Dickey can project pure fearsomeness (who could forget her smashing Jennifer Lawrence in the head with a mug in Winter’s Bone?), the pale blue twinkle of her eyes freezing into a cruel gaze. But here, that gloriously grooved face softens, filling with childlike excitement, then disappointment and, in one shattering shot near the end, utter despondency. She and Studi, exuding an effortless blend of decency, mischief and sorrow, layer their performances with tiny but telling details: the girlish giggle that escapes Faye when Lito takes a photo of her; his grin, somewhere between teasing and bashful, or the way his voice trails off at the end of certain sentences. I could have watched these two awkwardly assemble, then savor, ice cream cones or sing and strum along in an impromptu duet of Michael Hurley’s “Be Kind to Me” 10 times over.
But leaving you wanting more is preferable to the alternative, and A Love Song’s minimalism — its refusal to pad the story with excess sentiment or didacticism (an indirect reference to climate change is apt and discreet) — is a strength. Walker-Silverman, working with DP Alfonso Herrera Salcedo, mixes up the movie’s naturalism with flashes of more stylized visual humor — deadpan compositions, a smash cut here, a whip pan there. And he makes judicious use of close-ups, filling the frame with his leads but also pulling back to place them in context, whether it’s the tight vintage interior of Faye’s camper or the golden-hued scenery that surrounds it. They may be solitary figures, the filmmaker seems to be insisting, but Faye and Lito are too engaged with the world — in particular, this land they love — to be alone.

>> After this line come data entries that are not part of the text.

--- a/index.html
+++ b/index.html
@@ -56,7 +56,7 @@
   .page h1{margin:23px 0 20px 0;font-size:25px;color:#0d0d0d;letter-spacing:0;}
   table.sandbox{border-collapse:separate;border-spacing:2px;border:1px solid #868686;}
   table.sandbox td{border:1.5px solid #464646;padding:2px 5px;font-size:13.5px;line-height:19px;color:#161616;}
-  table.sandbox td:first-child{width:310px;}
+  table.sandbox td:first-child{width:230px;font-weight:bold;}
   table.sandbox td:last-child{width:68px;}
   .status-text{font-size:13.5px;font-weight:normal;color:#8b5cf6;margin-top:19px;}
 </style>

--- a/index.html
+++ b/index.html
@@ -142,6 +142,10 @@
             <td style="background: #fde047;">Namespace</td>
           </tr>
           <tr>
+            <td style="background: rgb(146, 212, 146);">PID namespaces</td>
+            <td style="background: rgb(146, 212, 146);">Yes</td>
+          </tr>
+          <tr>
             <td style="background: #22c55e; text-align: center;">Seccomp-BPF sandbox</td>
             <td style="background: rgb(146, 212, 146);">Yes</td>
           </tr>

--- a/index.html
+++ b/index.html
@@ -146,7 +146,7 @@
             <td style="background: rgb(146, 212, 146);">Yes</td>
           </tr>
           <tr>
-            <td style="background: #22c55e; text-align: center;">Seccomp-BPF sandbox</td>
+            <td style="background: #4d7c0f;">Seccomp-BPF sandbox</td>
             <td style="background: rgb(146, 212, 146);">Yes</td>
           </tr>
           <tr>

Per American-road-movie tradition, music plays a key role here, the songs drifting out from Faye’s radio (gems like Taj Mahal’s “Lovin’ in My Baby’s Eyes,” Elizabeth Cotten’s “Shake Sugaree” and Valerie June’s “Slip Slide on By”) in a kind of recurring dialogue with her thoughts and desires. The tunes keep her going, even as death hovers at close range via recollections of deceased spouses and relatives, as well as a family of courtly cowhands looking to dig up a relative buried under Faye’s trailer.
The latter belong to a gallery of oddball peripheral characters — including the cheerful mailman and a chatty lesbian couple (Michelle Wilson and Benja K. Thomas) — who lighten the mood, keeping our protagonist grounded in the present and offering her glimmers of faith in the future. They weave a small but vital web of kindness and community around Faye, reminding her, as Lito’s visit does, that needing other people is part of being alive.